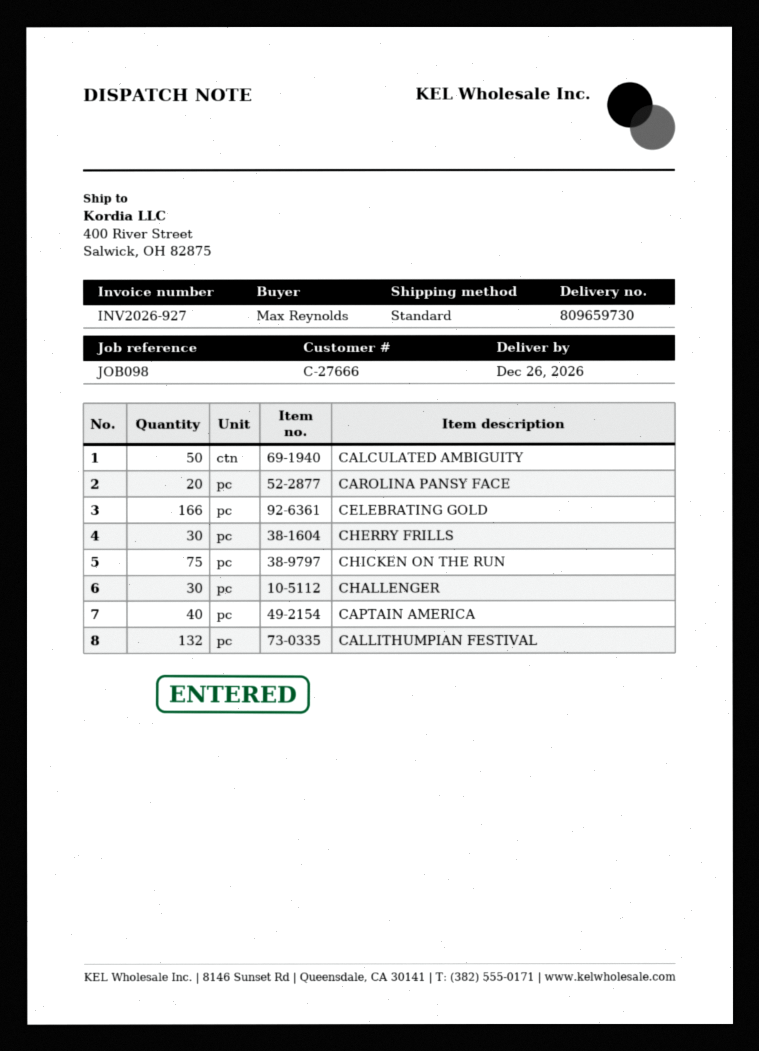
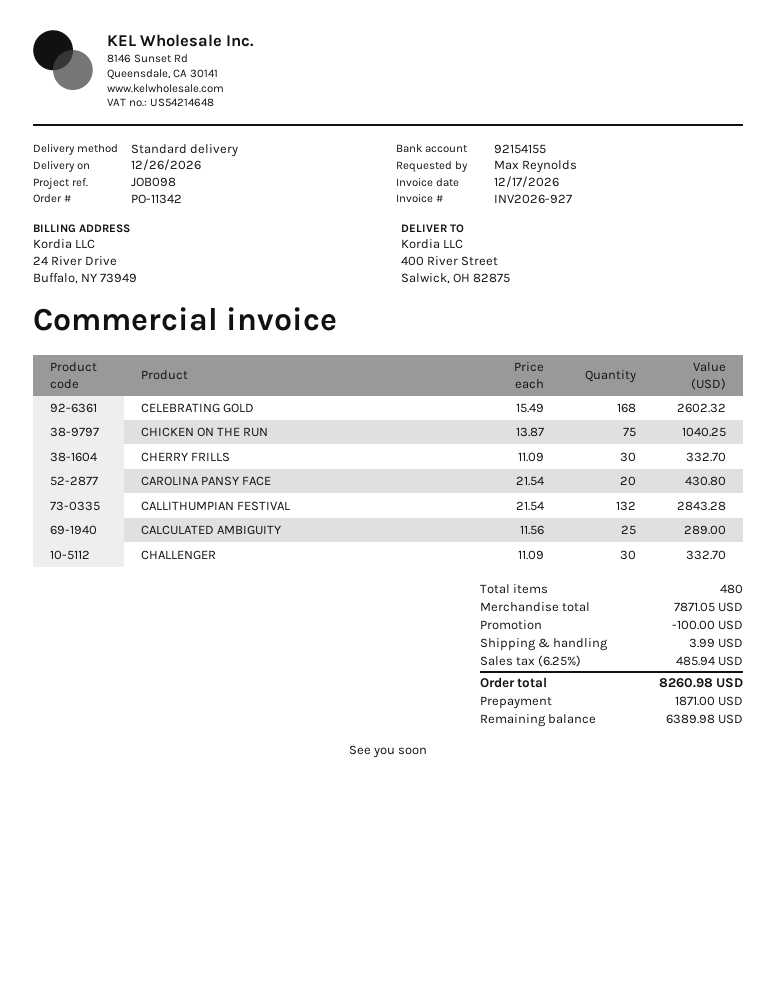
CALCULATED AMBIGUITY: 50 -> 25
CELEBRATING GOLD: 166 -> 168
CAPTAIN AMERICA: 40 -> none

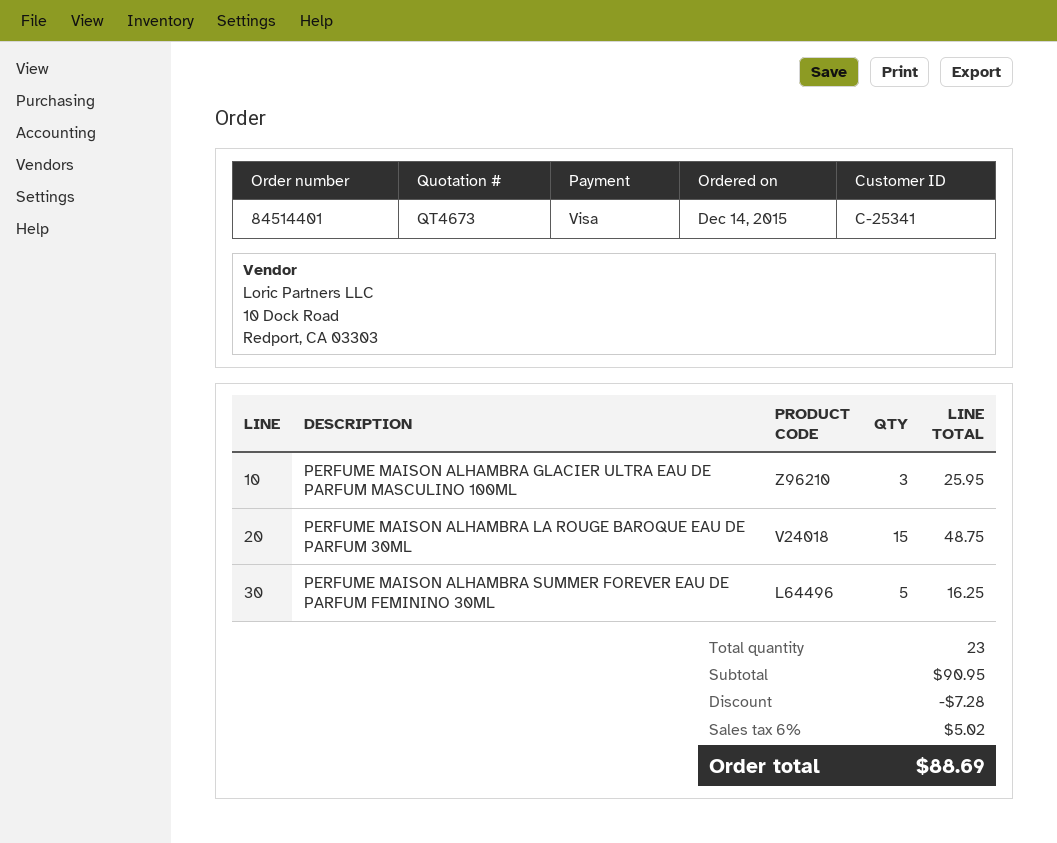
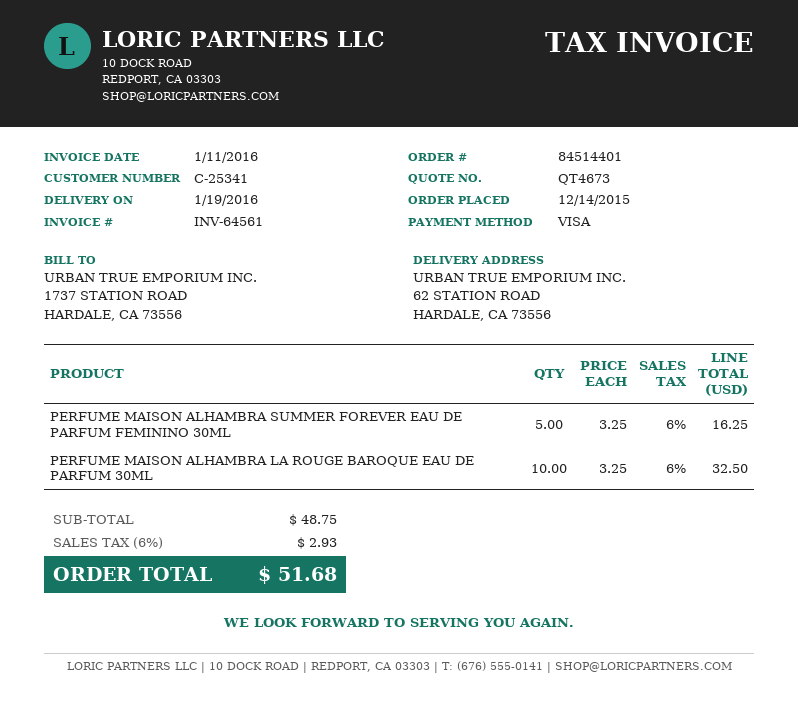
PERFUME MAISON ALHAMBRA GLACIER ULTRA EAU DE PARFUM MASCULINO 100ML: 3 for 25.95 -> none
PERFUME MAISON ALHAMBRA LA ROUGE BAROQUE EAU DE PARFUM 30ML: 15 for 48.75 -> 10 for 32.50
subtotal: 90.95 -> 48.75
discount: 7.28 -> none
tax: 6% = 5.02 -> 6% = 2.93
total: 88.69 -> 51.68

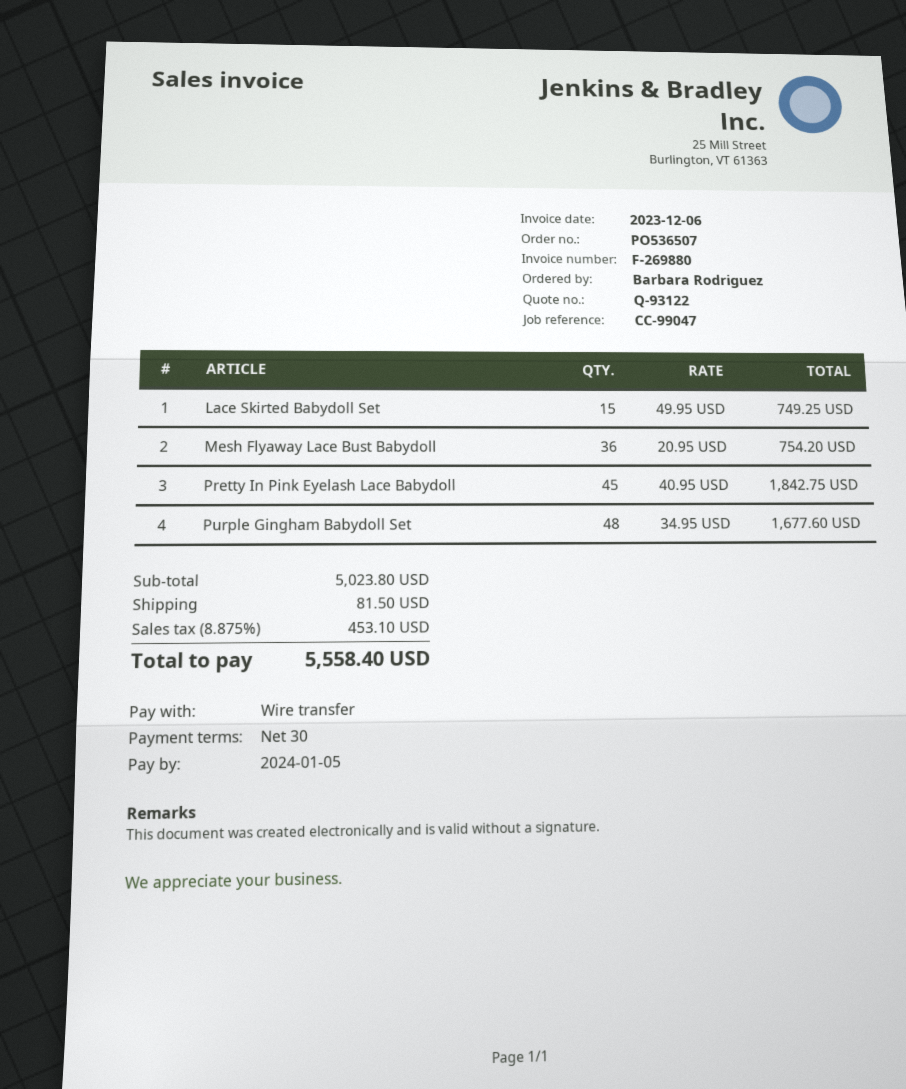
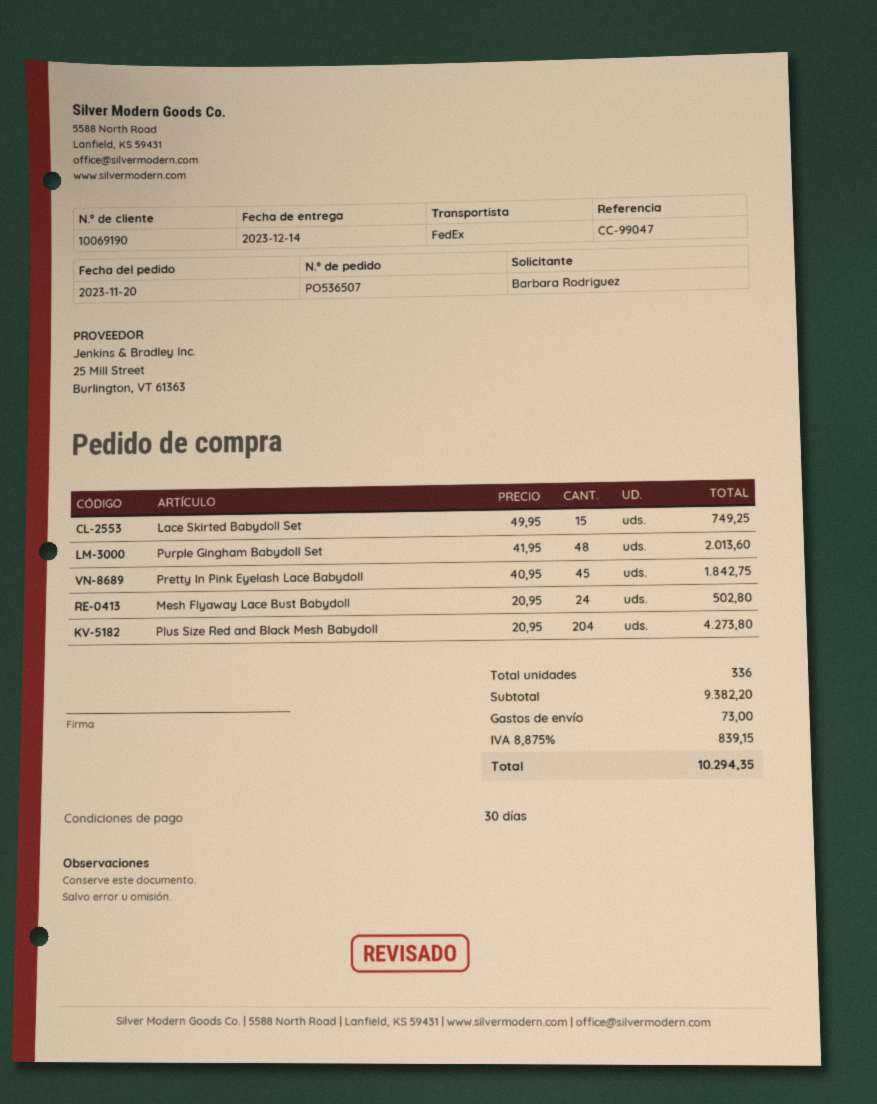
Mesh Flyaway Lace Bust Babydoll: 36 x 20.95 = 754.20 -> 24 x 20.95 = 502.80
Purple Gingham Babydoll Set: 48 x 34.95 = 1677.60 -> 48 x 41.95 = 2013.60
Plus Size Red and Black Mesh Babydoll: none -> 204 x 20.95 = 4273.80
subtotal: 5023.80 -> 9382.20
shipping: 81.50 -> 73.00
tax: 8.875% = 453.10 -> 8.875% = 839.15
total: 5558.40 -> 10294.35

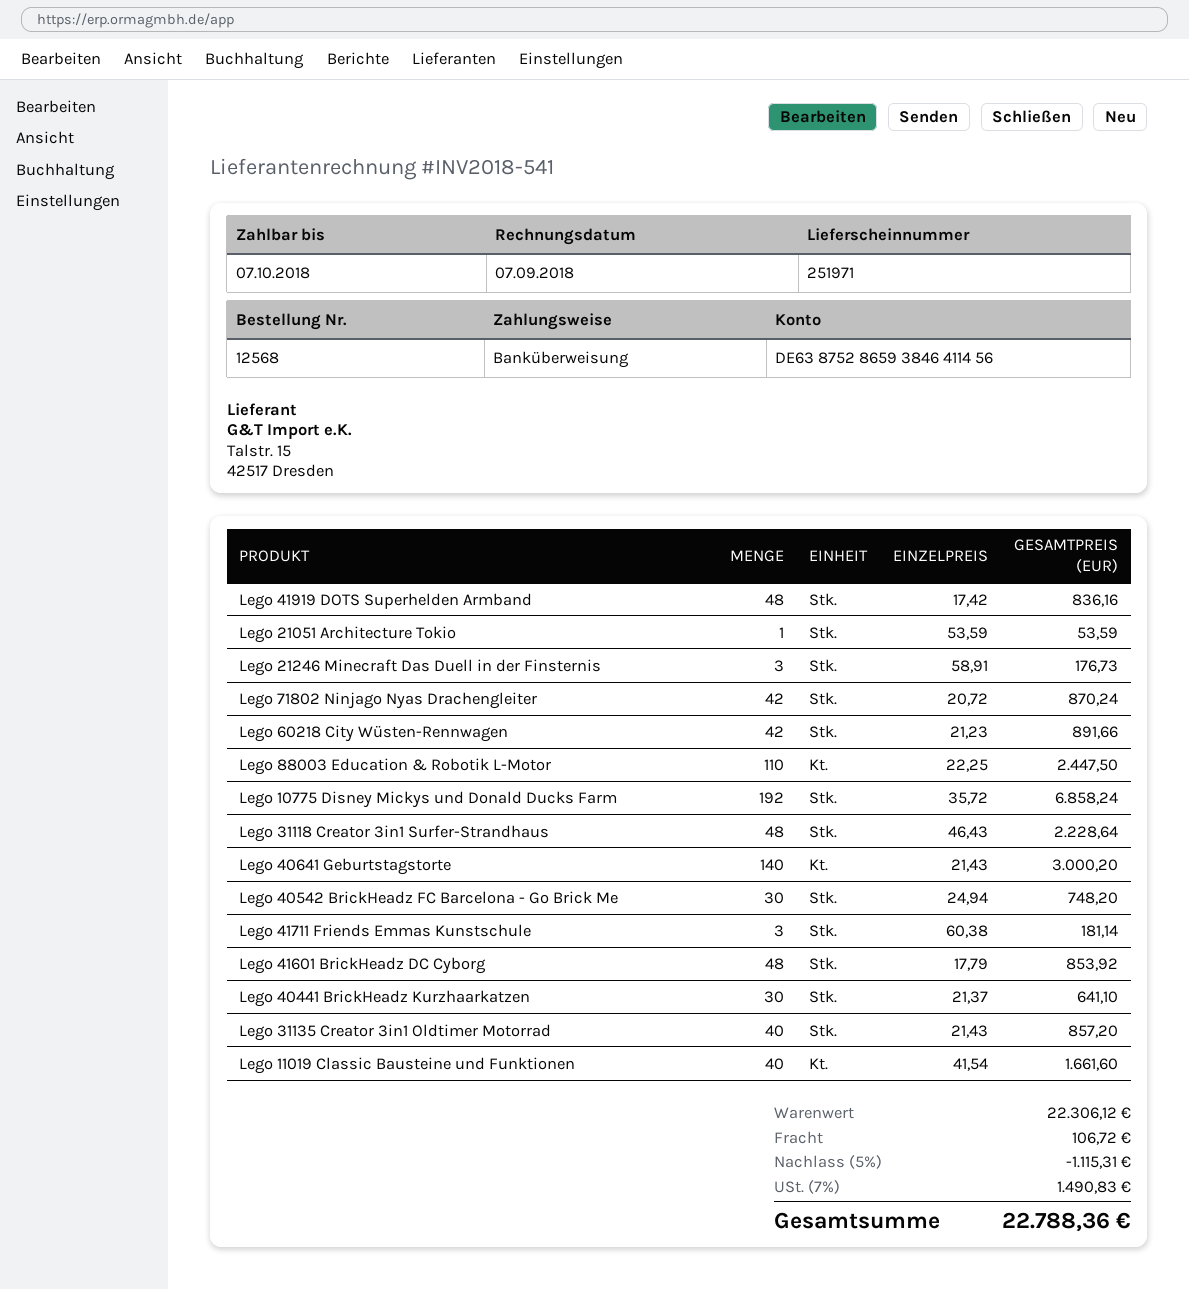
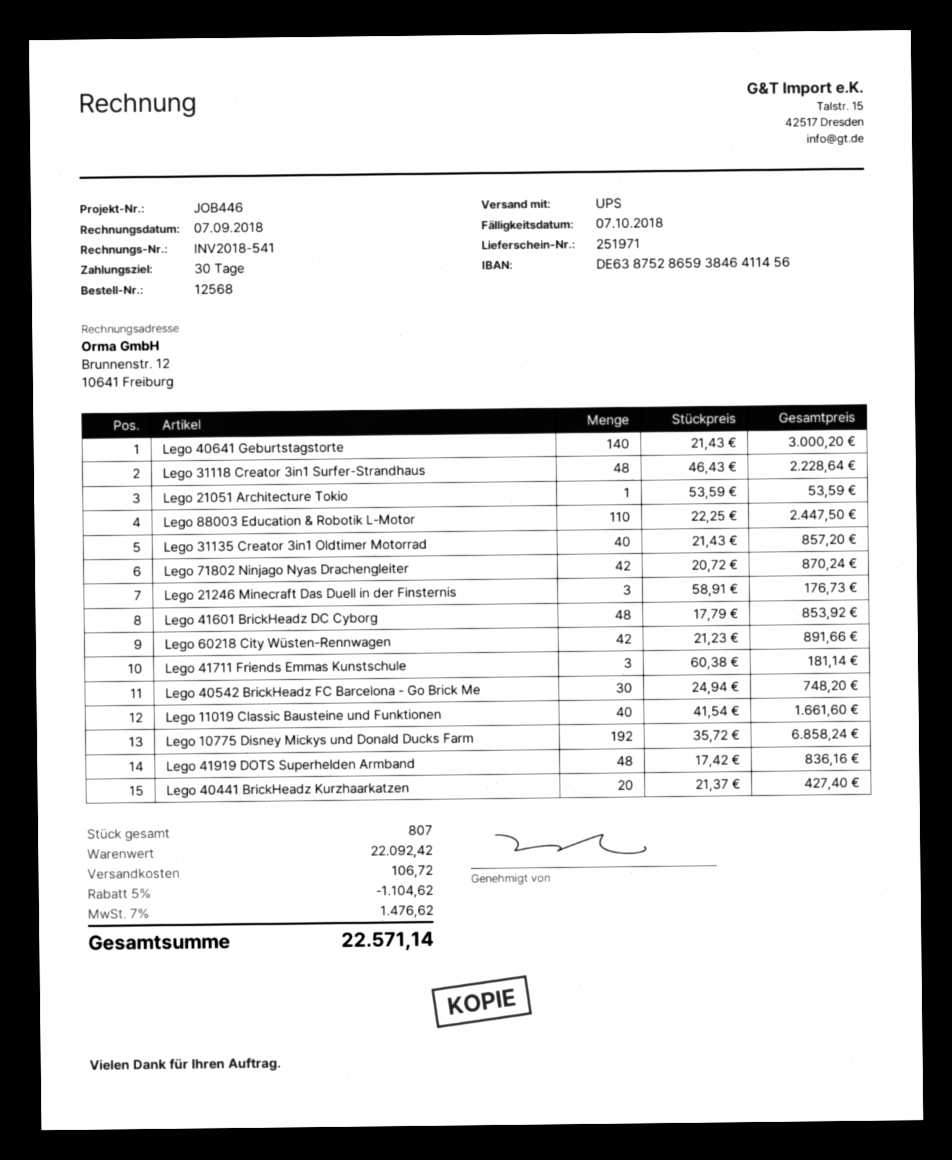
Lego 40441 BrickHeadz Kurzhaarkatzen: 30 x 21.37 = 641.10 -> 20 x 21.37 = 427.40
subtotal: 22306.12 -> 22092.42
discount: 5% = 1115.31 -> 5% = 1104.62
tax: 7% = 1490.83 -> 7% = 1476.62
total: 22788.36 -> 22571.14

## Problem to solve
Return the records verbatim, minus pictures.

## Output for this task
CALCULATED AMBIGUITY: 50 -> 25
CELEBRATING GOLD: 166 -> 168
CAPTAIN AMERICA: 40 -> none

PERFUME MAISON ALHAMBRA GLACIER ULTRA EAU DE PARFUM MASCULINO 100ML: 3 for 25.95 -> none
PERFUME MAISON ALHAMBRA LA ROUGE BAROQUE EAU DE PARFUM 30ML: 15 for 48.75 -> 10 for 32.50
subtotal: 90.95 -> 48.75
discount: 7.28 -> none
tax: 6% = 5.02 -> 6% = 2.93
total: 88.69 -> 51.68

Mesh Flyaway Lace Bust Babydoll: 36 x 20.95 = 754.20 -> 24 x 20.95 = 502.80
Purple Gingham Babydoll Set: 48 x 34.95 = 1677.60 -> 48 x 41.95 = 2013.60
Plus Size Red and Black Mesh Babydoll: none -> 204 x 20.95 = 4273.80
subtotal: 5023.80 -> 9382.20
shipping: 81.50 -> 73.00
tax: 8.875% = 453.10 -> 8.875% = 839.15
total: 5558.40 -> 10294.35

Lego 40441 BrickHeadz Kurzhaarkatzen: 30 x 21.37 = 641.10 -> 20 x 21.37 = 427.40
subtotal: 22306.12 -> 22092.42
discount: 5% = 1115.31 -> 5% = 1104.62
tax: 7% = 1490.83 -> 7% = 1476.62
total: 22788.36 -> 22571.14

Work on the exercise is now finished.